**Task input:**
=== Section Start ===

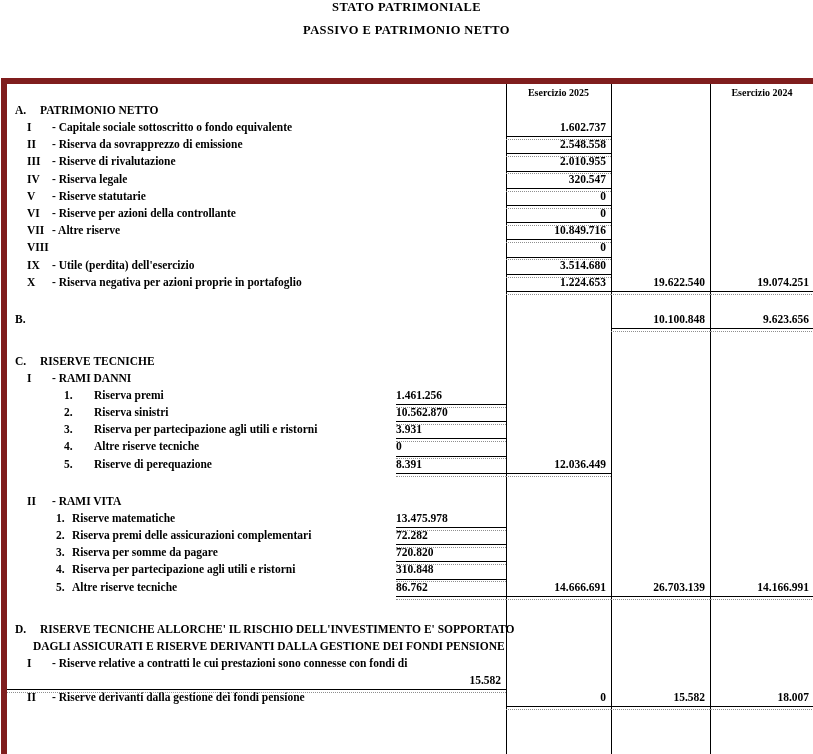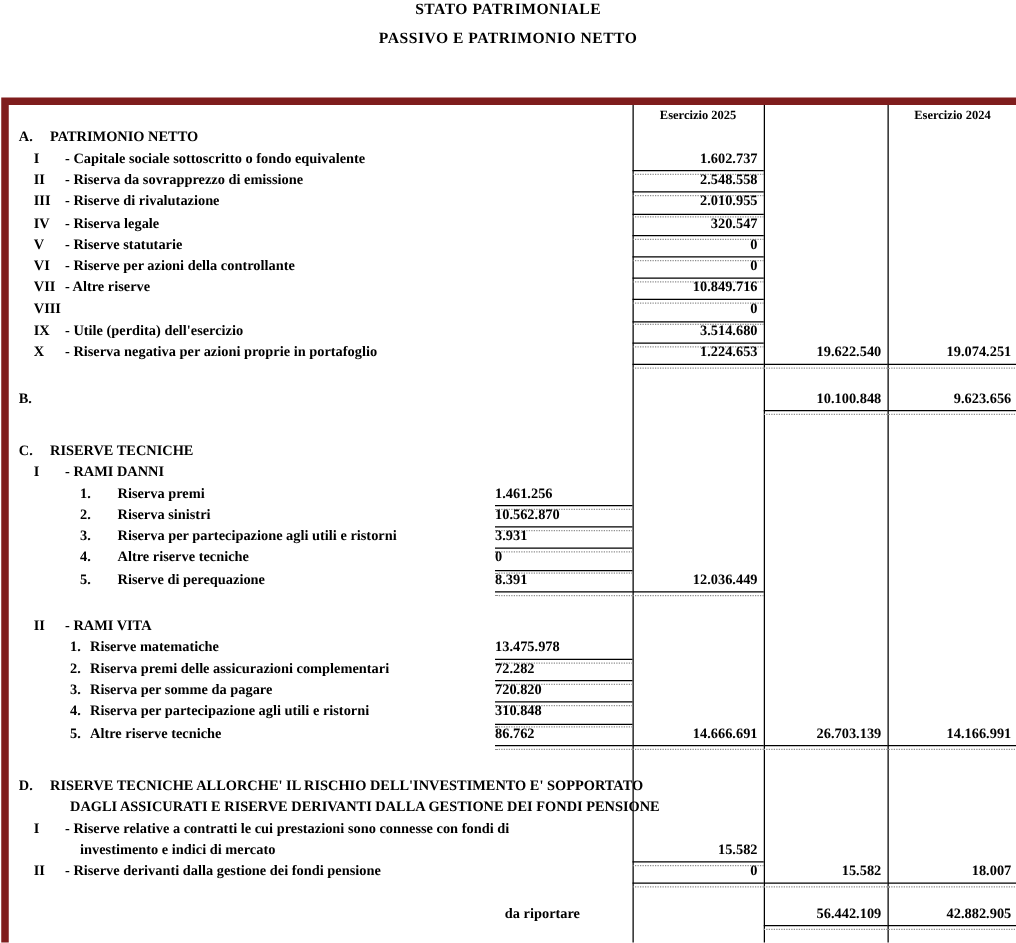--- a/index.html
+++ b/index.html
@@ -29,7 +29,7 @@
   .dn{margin-left:57px;width:30px;flex:0 0 auto;}
   .vn{margin-left:49px;width:16px;flex:0 0 auto;}
   .ind2{margin-left:57px;}
-  .indD{margin-left:49px;}
+  .indD{margin-left:26px;}
   .s{margin-left:auto;width:110px;text-align:left;padding-right:5px;box-sizing:border-box;}.sp17{height:17px}.sp20{height:20px}.sp25{height:25px}
   .footd{display:block;text-align:right;padding-right:42px;}
 </style>

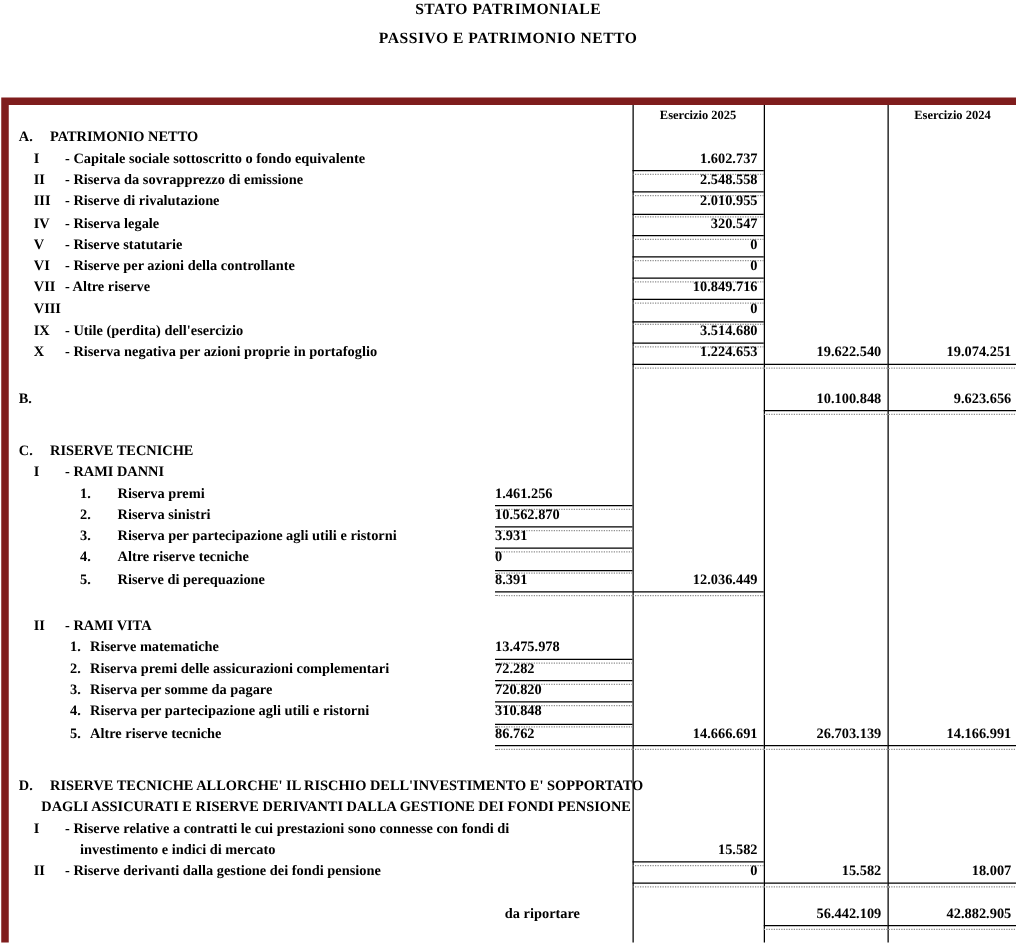--- a/index.html
+++ b/index.html
@@ -328,9 +328,6 @@
       <div></div>
   </div>
   <div class="r secrow">
-    <div class="d">
-        <span class="ind2">investimento e indici di mercato</span>
-      </div>
     <div class="c u">15.582</div>
     <div></div>
       <div></div>

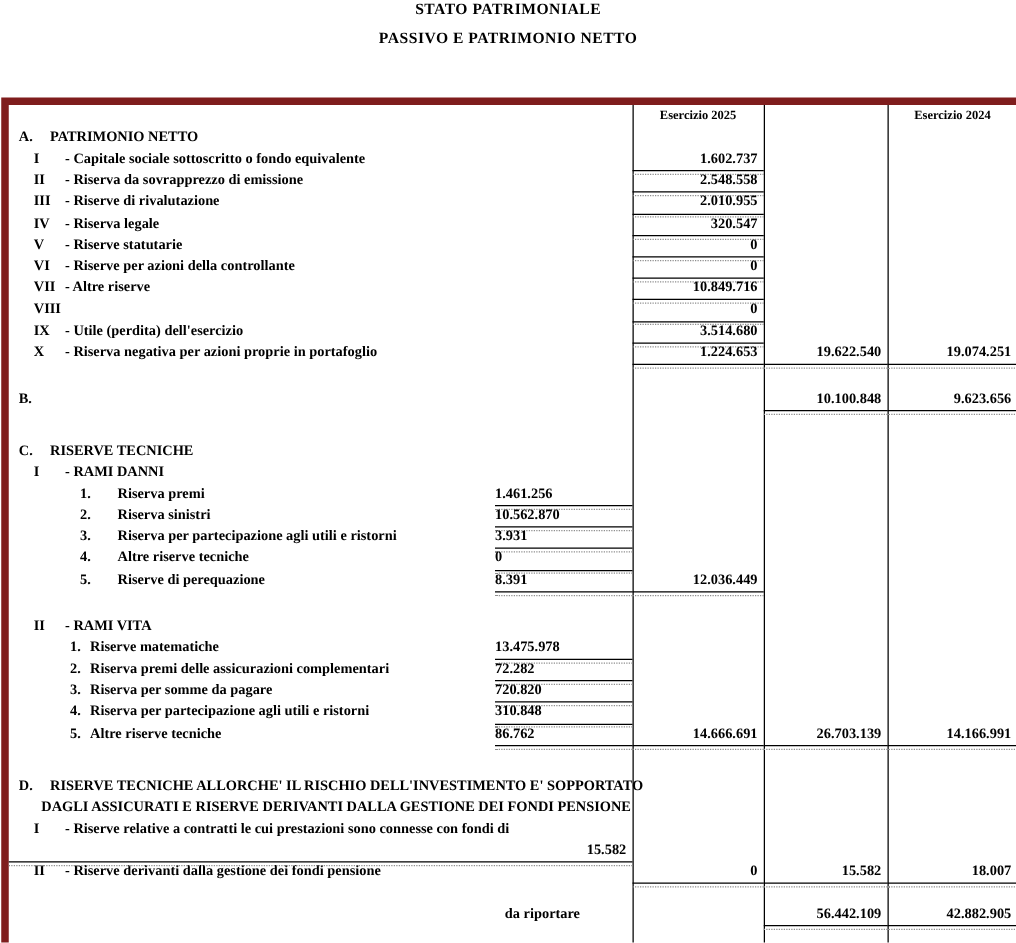--- a/index.html
+++ b/index.html
@@ -344,12 +344,6 @@
 
   <div class="sp17"></div>
 
-  <div class="r">
-    <div class="footd">da riportare</div>
-    <div></div>
-    <div class="c u">56.442.109</div>
-    <div class="c u">42.882.905</div>
-  </div>
 </div>
 
 </body></html>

=== Section End ===

**Work request:**
Could you repeat the listing above exactly, omitting its pictures?

**Answer:**
--- a/index.html
+++ b/index.html
@@ -29,7 +29,7 @@
   .dn{margin-left:57px;width:30px;flex:0 0 auto;}
   .vn{margin-left:49px;width:16px;flex:0 0 auto;}
   .ind2{margin-left:57px;}
-  .indD{margin-left:49px;}
+  .indD{margin-left:26px;}
   .s{margin-left:auto;width:110px;text-align:left;padding-right:5px;box-sizing:border-box;}.sp17{height:17px}.sp20{height:20px}.sp25{height:25px}
   .footd{display:block;text-align:right;padding-right:42px;}
 </style>

--- a/index.html
+++ b/index.html
@@ -328,9 +328,6 @@
       <div></div>
   </div>
   <div class="r secrow">
-    <div class="d">
-        <span class="ind2">investimento e indici di mercato</span>
-      </div>
     <div class="c u">15.582</div>
     <div></div>
       <div></div>

--- a/index.html
+++ b/index.html
@@ -344,12 +344,6 @@
 
   <div class="sp17"></div>
 
-  <div class="r">
-    <div class="footd">da riportare</div>
-    <div></div>
-    <div class="c u">56.442.109</div>
-    <div class="c u">42.882.905</div>
-  </div>
 </div>
 
 </body></html>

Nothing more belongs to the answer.